As she neared an electric light she slipped the photograph she carried from its envelope, and surveyed it with warming eyes. She spoke in a soft whisper—
"I shall never sing Elsa—never—never! Lehmann is Elsa. But what does it matter? By the time I reach grand opera I shall have dinners—real dinners—with napkins the size of a sheet and vegetables of curious kinds. Then I'll grow fat and become famous. I may even sing Isolde."
She broke into a regretful little sigh. "And Alvary will be too old to be my Tristan."
At the corner of Twenty-third Street she took a cross-town car. It was crowded, and, with half-suppressed disgust, she rested the tips of her fingers upon a leather strap. The gloves covering the fingers were worn and badly mended, but the touch was delicate.
Something graceful and feminine and fragile in her unsteady figure caused half a dozen men to rise hastily, and she accepted a proffered seat with the merest inclination of her head.
With an involuntary coquetry she perceived that, as the newest feminine arrival, she was being stealthily regarded from behind the wall of newspapers skirting the opposite seat. She raised her hand to her loosened hair, half frowned, and glanced at the floor with demure indifference.
Beside her sat an Irishwoman with a heavy basket and a black bruise upon her temple. The girl looked at the woman and the bruise with an expression of repugnance. The repugnance was succeeded by a tidal wave of self-commiseration. She pitied herself that she was forced to make use of public means of conveyance. The onions in the Irishwoman's basket offended her nostrils.
Her gaze returned to her lap. As daintily as she had withdrawn her person from contact with the woman beside her, she withdrew her finely strung senses from contact with the odor of onions and the closeness of the humanity hemming her in.
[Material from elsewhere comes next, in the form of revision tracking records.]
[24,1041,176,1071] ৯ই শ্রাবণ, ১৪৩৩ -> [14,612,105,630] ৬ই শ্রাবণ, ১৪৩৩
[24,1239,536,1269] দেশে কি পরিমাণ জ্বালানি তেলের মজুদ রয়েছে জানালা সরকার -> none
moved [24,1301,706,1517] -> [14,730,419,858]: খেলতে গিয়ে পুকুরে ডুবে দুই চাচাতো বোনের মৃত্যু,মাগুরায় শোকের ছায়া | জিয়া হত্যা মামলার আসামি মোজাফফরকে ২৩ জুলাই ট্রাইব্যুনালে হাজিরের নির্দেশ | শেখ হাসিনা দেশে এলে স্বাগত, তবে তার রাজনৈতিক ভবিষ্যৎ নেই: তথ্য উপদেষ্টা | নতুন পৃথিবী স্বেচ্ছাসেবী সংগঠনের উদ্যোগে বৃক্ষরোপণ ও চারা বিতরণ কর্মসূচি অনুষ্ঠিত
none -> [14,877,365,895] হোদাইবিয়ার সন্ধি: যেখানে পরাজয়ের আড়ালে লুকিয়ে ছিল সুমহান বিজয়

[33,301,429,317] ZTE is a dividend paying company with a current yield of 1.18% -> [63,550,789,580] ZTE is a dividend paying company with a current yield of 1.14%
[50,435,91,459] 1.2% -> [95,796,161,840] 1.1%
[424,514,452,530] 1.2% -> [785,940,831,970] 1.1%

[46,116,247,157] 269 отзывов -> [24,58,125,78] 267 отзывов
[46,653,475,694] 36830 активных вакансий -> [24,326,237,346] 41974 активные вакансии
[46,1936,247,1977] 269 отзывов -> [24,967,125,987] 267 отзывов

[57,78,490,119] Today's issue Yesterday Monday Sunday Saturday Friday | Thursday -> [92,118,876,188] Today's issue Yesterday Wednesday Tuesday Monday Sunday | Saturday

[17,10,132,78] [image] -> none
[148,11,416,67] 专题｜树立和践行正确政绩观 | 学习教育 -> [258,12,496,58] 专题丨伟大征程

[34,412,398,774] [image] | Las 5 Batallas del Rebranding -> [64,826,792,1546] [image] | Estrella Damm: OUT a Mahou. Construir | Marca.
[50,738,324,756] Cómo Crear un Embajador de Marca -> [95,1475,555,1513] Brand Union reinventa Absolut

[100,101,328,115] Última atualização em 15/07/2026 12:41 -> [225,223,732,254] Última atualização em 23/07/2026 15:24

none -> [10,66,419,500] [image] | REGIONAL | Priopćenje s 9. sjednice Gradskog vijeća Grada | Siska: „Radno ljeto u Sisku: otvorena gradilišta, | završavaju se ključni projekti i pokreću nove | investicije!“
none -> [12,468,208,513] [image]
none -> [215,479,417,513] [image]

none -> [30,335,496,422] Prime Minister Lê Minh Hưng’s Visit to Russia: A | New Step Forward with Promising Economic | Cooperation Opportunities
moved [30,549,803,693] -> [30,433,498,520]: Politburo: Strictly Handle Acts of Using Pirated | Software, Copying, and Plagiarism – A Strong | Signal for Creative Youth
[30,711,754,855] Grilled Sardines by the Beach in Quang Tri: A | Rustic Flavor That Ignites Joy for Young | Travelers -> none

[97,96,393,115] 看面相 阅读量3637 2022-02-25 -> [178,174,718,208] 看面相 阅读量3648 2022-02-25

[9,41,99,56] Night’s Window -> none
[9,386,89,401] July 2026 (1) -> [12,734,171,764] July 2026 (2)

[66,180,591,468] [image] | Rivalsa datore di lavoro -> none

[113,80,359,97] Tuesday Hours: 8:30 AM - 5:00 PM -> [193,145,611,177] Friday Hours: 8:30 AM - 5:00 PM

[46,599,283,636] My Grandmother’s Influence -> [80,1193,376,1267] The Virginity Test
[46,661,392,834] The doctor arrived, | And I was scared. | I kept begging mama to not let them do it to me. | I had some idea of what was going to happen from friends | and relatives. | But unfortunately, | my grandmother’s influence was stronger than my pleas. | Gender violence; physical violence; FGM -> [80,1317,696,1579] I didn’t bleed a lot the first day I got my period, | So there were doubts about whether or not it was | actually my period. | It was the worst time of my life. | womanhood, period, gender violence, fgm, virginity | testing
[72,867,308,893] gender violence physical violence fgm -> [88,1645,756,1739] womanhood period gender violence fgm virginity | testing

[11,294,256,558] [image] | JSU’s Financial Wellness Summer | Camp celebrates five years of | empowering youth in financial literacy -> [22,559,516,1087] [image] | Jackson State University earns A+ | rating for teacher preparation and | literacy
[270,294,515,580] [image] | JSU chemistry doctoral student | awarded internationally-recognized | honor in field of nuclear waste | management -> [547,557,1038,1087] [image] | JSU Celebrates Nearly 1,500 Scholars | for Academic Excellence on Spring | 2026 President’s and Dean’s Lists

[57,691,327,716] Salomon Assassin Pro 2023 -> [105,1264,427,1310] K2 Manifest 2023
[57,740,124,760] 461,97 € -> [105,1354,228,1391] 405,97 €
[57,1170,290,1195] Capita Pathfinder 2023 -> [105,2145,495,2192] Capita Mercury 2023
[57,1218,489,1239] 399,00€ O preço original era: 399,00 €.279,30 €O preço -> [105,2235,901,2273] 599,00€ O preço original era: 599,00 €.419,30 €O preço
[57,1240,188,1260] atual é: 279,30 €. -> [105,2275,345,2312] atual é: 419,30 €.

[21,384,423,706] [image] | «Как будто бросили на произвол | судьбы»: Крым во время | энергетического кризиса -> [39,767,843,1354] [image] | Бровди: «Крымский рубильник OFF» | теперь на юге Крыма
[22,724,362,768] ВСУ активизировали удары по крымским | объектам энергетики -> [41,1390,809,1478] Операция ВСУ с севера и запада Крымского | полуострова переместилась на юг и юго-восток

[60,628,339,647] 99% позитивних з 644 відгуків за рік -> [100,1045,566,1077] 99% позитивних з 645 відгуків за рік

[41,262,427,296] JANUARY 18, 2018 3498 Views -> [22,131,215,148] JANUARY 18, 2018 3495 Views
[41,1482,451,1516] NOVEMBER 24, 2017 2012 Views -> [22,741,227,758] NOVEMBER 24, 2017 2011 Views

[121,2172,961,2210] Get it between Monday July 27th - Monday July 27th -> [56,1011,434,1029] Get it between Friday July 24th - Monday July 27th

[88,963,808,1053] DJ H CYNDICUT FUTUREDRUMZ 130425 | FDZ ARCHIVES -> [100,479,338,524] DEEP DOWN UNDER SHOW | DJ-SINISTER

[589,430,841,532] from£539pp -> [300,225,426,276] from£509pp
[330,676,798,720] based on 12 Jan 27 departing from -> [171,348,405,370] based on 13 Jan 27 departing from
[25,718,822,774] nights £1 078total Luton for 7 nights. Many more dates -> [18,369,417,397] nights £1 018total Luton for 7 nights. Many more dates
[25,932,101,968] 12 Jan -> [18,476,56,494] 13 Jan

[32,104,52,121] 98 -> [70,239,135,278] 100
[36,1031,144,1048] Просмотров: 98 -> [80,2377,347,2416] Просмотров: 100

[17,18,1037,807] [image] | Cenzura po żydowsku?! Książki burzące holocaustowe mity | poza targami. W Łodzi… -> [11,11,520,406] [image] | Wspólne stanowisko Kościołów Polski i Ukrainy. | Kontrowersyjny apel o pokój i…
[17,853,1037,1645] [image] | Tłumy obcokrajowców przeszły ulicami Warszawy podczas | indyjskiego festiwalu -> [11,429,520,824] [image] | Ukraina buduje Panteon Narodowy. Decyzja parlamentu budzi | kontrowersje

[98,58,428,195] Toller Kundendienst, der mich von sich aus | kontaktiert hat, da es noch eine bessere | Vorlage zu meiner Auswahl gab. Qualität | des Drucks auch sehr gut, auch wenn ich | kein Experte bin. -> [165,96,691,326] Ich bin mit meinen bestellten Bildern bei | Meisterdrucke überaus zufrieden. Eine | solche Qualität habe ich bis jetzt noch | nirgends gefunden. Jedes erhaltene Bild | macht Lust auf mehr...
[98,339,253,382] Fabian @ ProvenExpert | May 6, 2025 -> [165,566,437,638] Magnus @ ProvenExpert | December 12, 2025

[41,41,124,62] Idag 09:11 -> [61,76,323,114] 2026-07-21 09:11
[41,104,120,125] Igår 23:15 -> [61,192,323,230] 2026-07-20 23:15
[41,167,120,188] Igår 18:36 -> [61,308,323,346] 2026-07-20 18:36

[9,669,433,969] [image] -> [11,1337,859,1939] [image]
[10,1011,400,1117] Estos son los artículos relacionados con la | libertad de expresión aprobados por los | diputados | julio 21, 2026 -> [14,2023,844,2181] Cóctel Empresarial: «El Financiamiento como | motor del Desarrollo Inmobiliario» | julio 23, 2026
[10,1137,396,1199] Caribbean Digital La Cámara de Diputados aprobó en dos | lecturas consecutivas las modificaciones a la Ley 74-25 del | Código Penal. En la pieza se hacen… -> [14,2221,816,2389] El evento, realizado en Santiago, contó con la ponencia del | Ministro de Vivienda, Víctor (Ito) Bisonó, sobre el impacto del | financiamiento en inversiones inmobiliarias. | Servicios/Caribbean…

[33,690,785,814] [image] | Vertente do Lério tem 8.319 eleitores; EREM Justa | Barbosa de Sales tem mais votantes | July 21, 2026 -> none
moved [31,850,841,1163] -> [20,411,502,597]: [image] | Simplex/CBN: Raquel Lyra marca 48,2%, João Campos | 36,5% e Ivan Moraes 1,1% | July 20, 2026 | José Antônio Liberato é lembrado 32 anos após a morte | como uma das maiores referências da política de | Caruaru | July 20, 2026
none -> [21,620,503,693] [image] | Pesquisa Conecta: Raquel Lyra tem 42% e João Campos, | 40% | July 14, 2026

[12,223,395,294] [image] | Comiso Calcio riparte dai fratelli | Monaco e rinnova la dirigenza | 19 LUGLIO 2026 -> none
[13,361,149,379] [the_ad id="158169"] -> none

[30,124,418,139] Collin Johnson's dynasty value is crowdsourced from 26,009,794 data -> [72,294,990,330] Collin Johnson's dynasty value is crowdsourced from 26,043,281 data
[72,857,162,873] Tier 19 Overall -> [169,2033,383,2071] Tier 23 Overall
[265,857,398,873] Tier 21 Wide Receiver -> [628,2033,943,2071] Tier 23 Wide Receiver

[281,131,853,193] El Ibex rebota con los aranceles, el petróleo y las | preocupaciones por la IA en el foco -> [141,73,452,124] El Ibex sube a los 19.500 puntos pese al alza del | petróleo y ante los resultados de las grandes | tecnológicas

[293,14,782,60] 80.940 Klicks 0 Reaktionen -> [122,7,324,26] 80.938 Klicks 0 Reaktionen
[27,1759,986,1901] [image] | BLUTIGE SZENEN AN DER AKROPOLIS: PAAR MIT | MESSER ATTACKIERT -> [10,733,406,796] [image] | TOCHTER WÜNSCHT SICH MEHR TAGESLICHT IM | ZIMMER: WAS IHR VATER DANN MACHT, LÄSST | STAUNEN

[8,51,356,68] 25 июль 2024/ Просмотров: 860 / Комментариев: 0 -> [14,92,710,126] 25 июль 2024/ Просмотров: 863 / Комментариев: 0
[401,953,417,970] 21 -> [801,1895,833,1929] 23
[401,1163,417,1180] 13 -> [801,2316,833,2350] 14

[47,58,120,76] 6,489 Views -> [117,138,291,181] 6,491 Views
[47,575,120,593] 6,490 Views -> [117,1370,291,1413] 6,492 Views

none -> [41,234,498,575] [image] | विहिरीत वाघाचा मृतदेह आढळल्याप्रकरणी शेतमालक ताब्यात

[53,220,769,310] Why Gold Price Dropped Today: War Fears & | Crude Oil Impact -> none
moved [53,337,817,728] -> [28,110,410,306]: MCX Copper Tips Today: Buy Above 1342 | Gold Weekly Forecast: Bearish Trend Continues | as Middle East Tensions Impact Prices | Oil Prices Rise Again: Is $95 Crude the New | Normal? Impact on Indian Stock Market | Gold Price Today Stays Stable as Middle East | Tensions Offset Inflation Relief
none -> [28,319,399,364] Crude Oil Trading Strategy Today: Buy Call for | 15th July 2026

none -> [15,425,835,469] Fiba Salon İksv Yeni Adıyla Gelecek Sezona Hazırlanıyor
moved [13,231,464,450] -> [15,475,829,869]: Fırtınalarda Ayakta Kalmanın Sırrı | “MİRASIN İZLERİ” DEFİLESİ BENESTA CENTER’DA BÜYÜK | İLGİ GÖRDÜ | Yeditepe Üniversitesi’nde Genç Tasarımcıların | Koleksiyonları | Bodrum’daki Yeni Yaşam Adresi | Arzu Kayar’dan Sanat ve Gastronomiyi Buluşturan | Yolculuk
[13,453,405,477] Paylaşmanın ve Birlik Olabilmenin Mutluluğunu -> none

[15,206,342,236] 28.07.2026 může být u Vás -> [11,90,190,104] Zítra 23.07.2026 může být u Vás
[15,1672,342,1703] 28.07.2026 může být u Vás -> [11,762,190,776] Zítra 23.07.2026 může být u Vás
She sat in disdainful self-absorption. Her sensitive features became impassive, her head drooped, the green in her eyes faded into gray, and the lashes obscured them. The shadow of her heavy hair rested like a veil upon her face.
When the car reached Ninth Avenue she got out, walked to Thirtieth Street, and crossed westward. Facing her stood the immense and unpicturesque apartment-house known as "The Gotham"—a monument of human Philistinism and brownstone-finished effrontery. She entered and passed through the unventilated hall to the restaurant at the rear.